*** Opening of Exercise materials ***

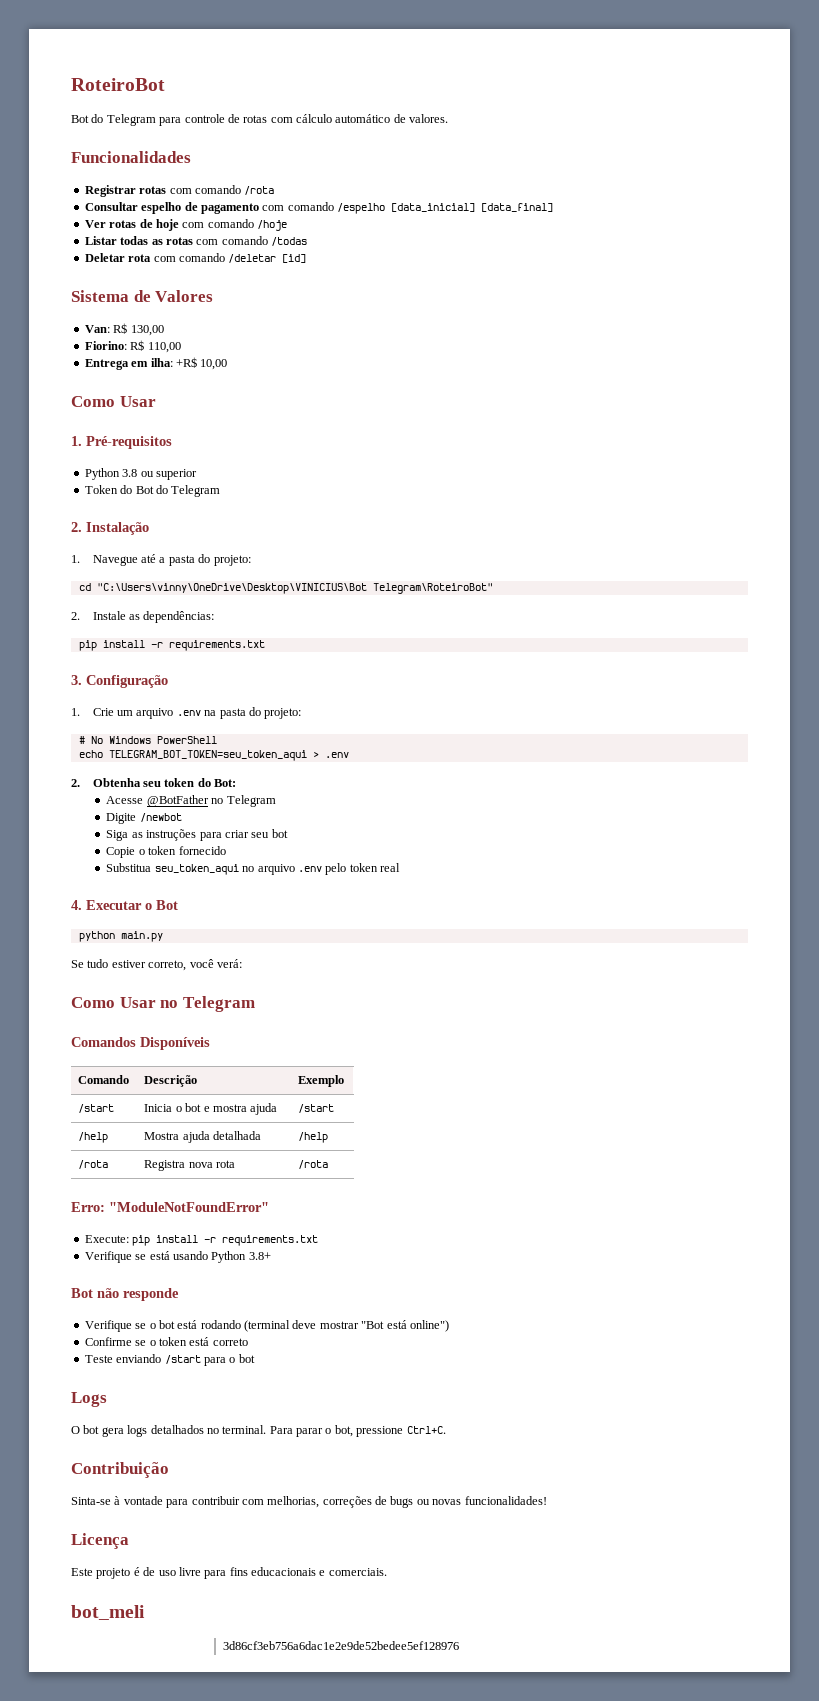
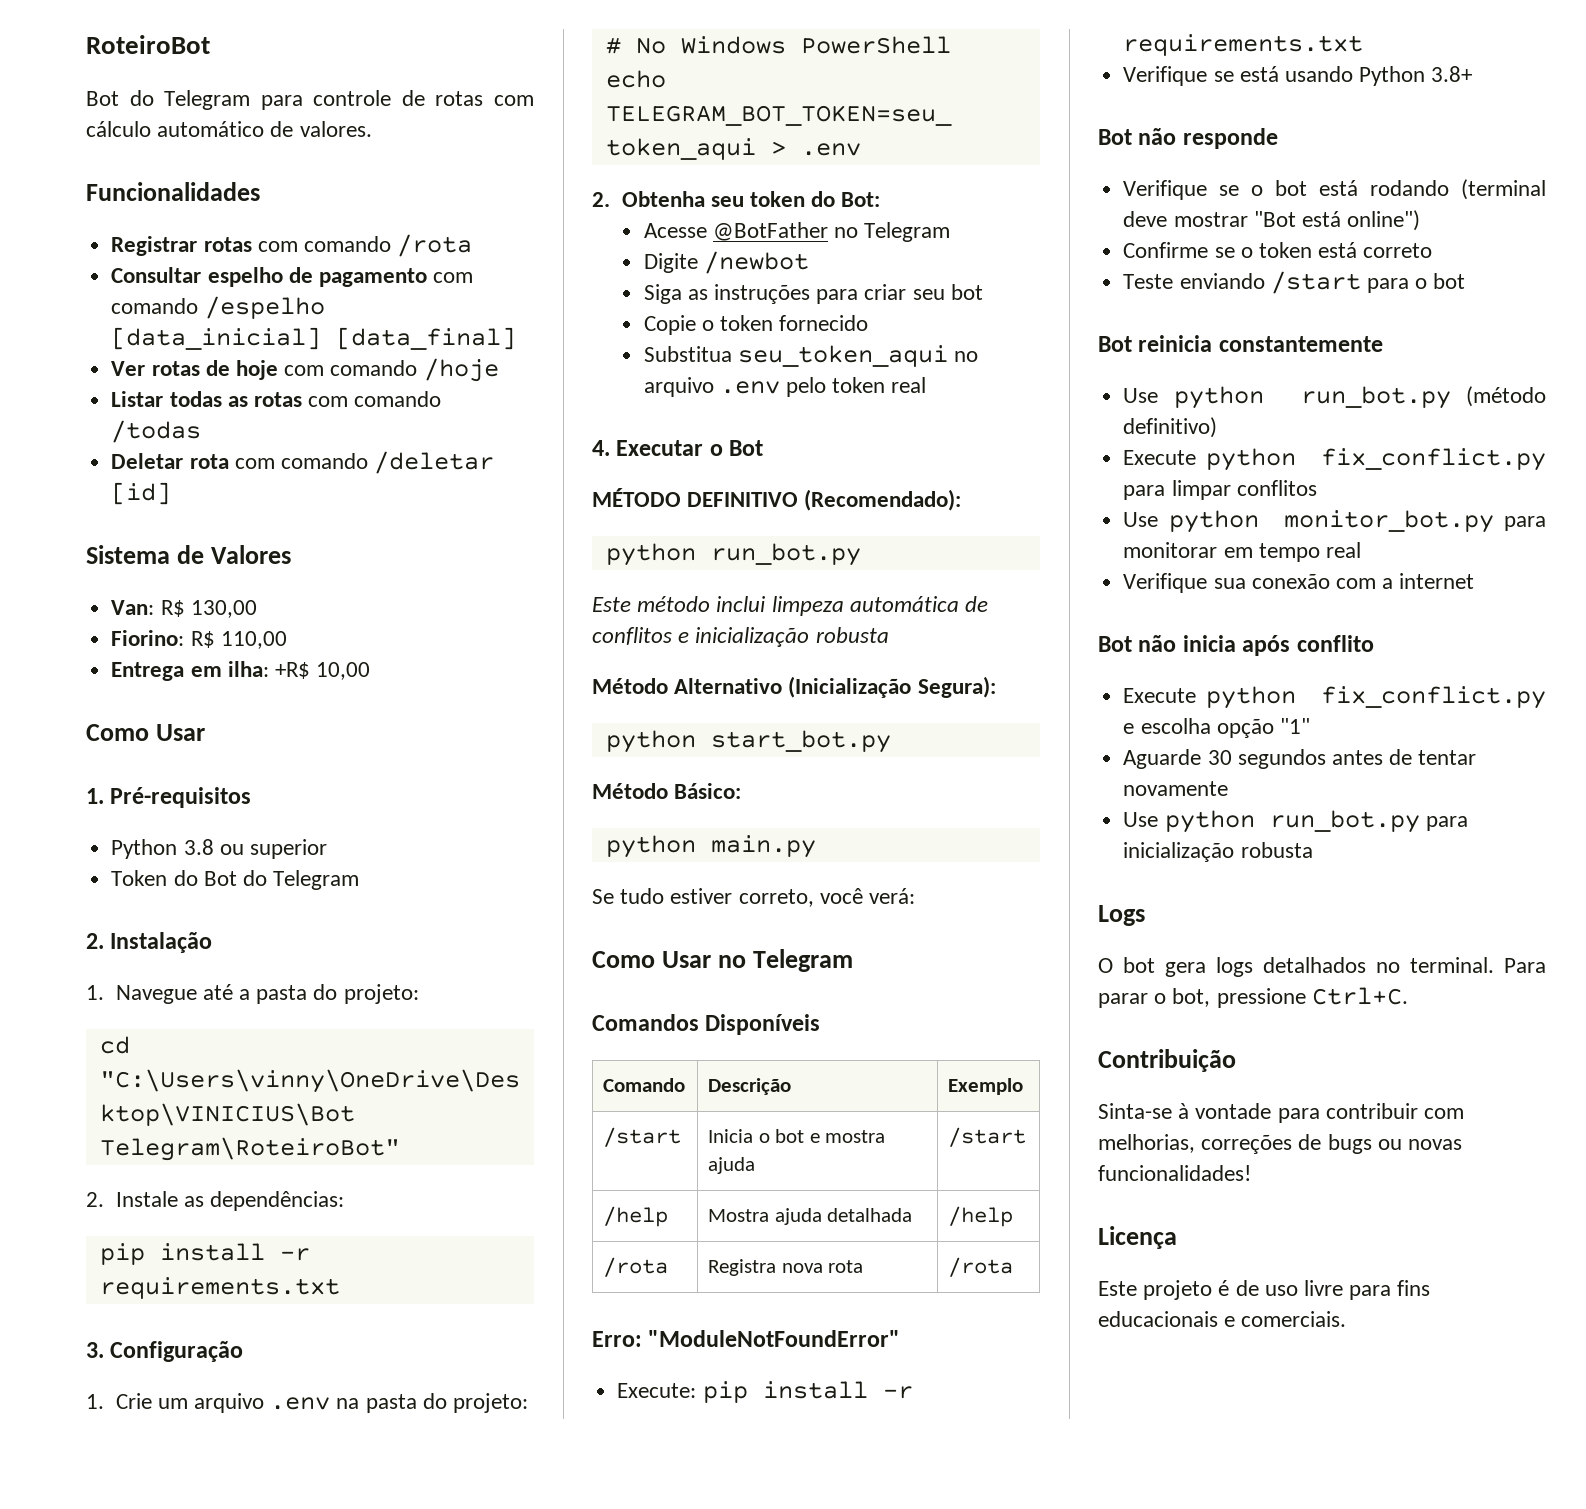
+ MÉTODO DEFINITIVO (Recomendado):
+ python run_bot.py
+ Este método inclui limpeza automática de conflitos e inicialização robusta
+ Método Alternativo (Inicialização Segura):
+ python start_bot.py
+ Método Básico:
+ Bot reinicia constantemente
+ Use python run_bot.py (método definitivo)
+ Execute python fix_conflict.py para limpar conflitos
+ Use python monitor_bot.py para monitorar em tempo real
+ Verifique sua conexão com a internet
+ Bot não inicia após conflito
+ Execute python fix_conflict.py e escolha opção "1"
+ Aguarde 30 segundos antes de tentar novamente
+ Use python run_bot.py para inicialização robusta
- bot_meli
- 3d86cf3eb756a6dac1e2e9de52bedee5ef128976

*** Close of Exercise materials ***

Problem details: Set down exactly the lines from the start of the records through the line containing "para limpar conflitos", both included, and omit the pictures.

Output:
+ MÉTODO DEFINITIVO (Recomendado):
+ python run_bot.py
+ Este método inclui limpeza automática de conflitos e inicialização robusta
+ Método Alternativo (Inicialização Segura):
+ python start_bot.py
+ Método Básico:
+ Bot reinicia constantemente
+ Use python run_bot.py (método definitivo)
+ Execute python fix_conflict.py para limpar conflitos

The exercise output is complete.